Rufus would love it now, he loves to dance with us. No way we could have done it when he was a puppy. Puppy class was a nightmare, we ended up dropping out because he would just go completely crazy trying to play. We'd all come out stressed and sweating.

Datun is right though, agility is for later when their bones and muscles are ready, but I do believe they have puppy classes to introduce them to the equipment.


----------



## HerbieHound (Jul 1, 2014)

Yeah I never know whether it's heelwork or healwork and yeah I wasn't planning on doing it till he was at least one


----------



## 2ndhandgal (Aug 29, 2011)

I did a small amount of agility with Molly but she has problems with her knees so stopped doing anything involving her jumping to protect them as much as possible. 

She loves learning new stuff so does a variety of tricks and games just for fun and we also do rally obedience classes which she very much enjoys.

I am doing agility with my other dog and from that I would say from puppy hood you need to be building a really strong wait, plenty of self control and toy focus. It is also good to build your pups confidence with different places and different surfaces.


----------



## Lindor (Feb 3, 2014)

What is rally obedience. I've done obedience with my shelties before; CD and CDX but have been out of showing for a number of years.


----------



## Grove (Oct 17, 2012)

Cockapoos are great for agility. Gandhi did a puppy agility course at 9 months i think it was. It's more about the training side of it as they can't use all the equipment at that age, but it's good teaching them the commands to go around an obstacle and go through the tunnel, some small jumps at the lowest setting but leaving out the more physical stuff like the A frame etc until they are older.


----------



## DB1 (Jan 20, 2012)

Been doing agility with Dudley since he was a year - still nowhere near competition level! I know of others who had been within about 8-9 months, Dudley still gets a bit hyper around the course, well not sure if i'd call it that, think he gets frustrated with me as he doesn't always 'get' my commands - its lovely if its a simple course I can keep running and he can fly round but when there are tricky changes of direction he starts barking at me and still jumps and nips occasionally (he never does that any other time now), still often stops at the tunnel and doesn't like the seesaw.....but one day.....
One thing that is good now is he stays by me after our run, at the beginning he would run off the middle of the course to try to play with other dogs, then he was ok during our run but run off at the end, now I can do the course then walk him through the other dogs before I put his lead on, so he has calmed down lots in that way. 
Anyway generally I would say it is a great thing to try with any cockapoo.


----------



## 2ndhandgal (Aug 29, 2011)

Lindor said:


> What is rally obedience. I've done obedience with my shelties before; CD and CDX but have been out of showing for a number of years.

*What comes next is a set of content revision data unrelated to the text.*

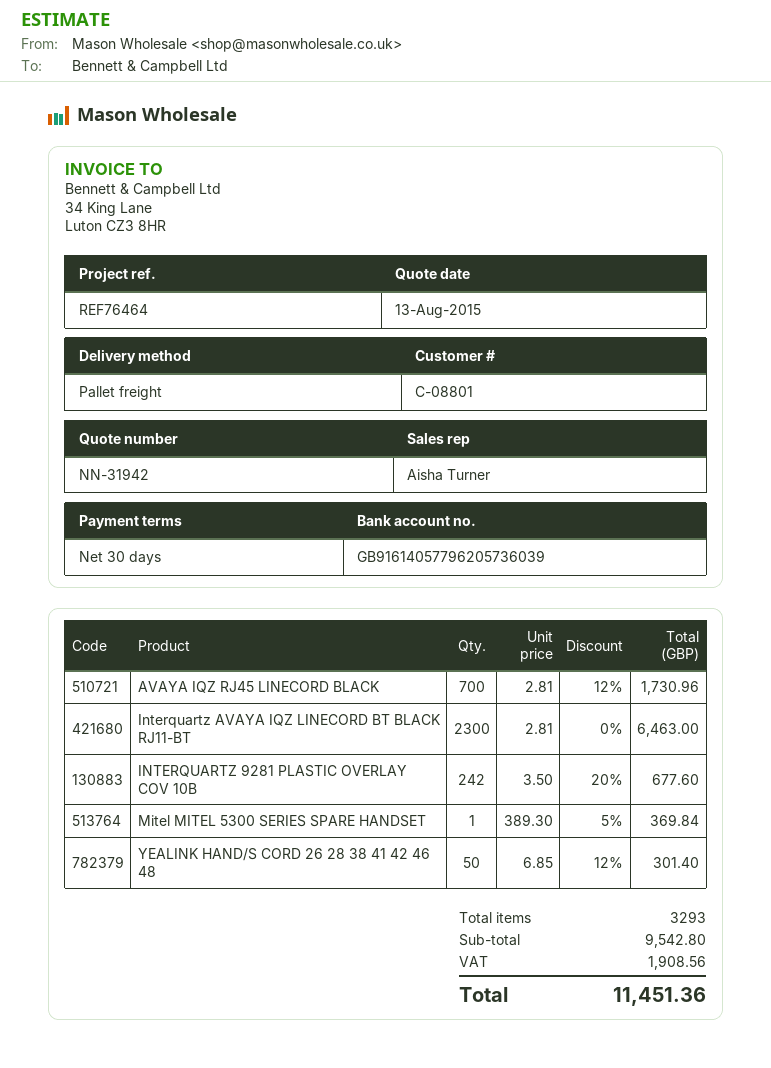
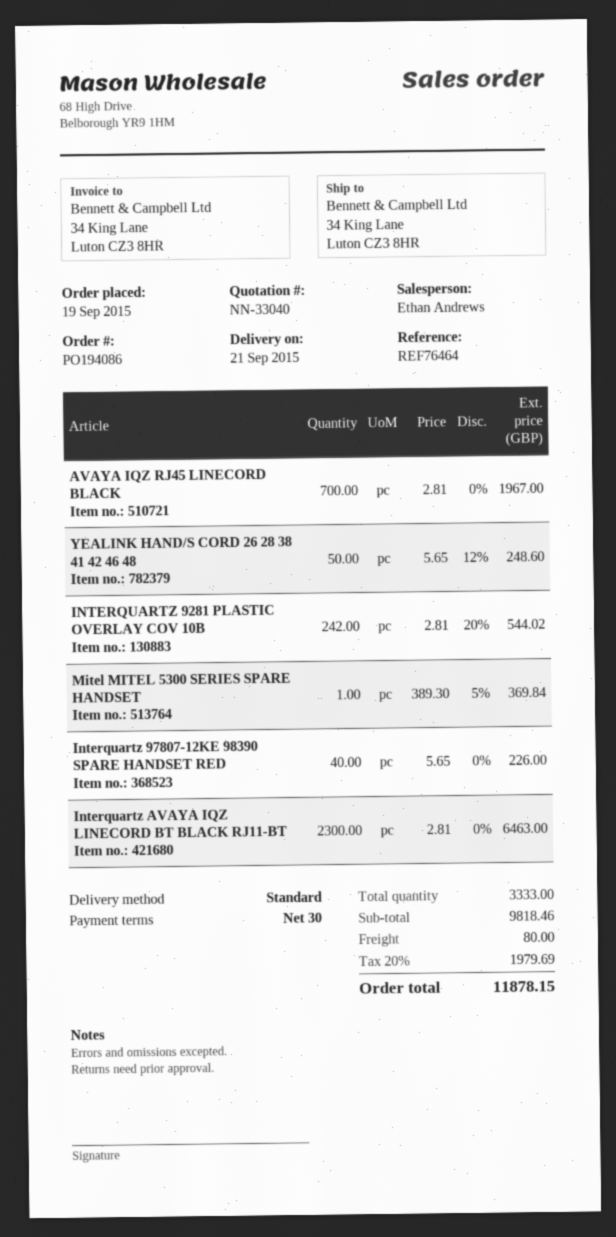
quote number: NN-31942 -> NN-33040
sales rep: Aisha Turner -> Ethan Andrews
shipping method: pallet freight -> standard
AVAYA IQZ RJ45 LINECORD BLACK: 700 x 2.81 - 12% = 1730.96 -> 700 x 2.81 = 1967.00
INTERQUARTZ 9281 PLASTIC OVERLAY COV 10B: 242 x 3.50 - 20% = 677.60 -> 242 x 2.81 - 20% = 544.02
YEALINK HAND/S CORD 26 28 38 41 42 46 48: 50 x 6.85 - 12% = 301.40 -> 50 x 5.65 - 12% = 248.60
Interquartz 97807-12KE 98390 SPARE HANDSET RED: none -> 40 x 5.65 = 226.00
total quantity: 3293 -> 3333
subtotal: 9542.80 -> 9818.46
shipping: none -> 80.00
tax: 1908.56 -> 1979.69
total: 11451.36 -> 11878.15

Rally obedience is a bit more varied than normal obedience and you follow a course and do lots of different signs. I doubt we will ever compete but Molly really enjoys doing it and works very nicely at her best 

This gives some links about Rally http://en.wikipedia.org/wiki/Rally_obedience


----------



## Lindor (Feb 3, 2014)

I don't plan on doing agility with Maggie but she has checked out the equipment at puppy school. The tunnel is a great place to hide during play time. She's been on the teeter toter, the other long board they go up and walk across and last week she decided to climb the A frame. Of course when she decides to go on them, both my hands are within inches of her so she doesn't jump off or fall.


----------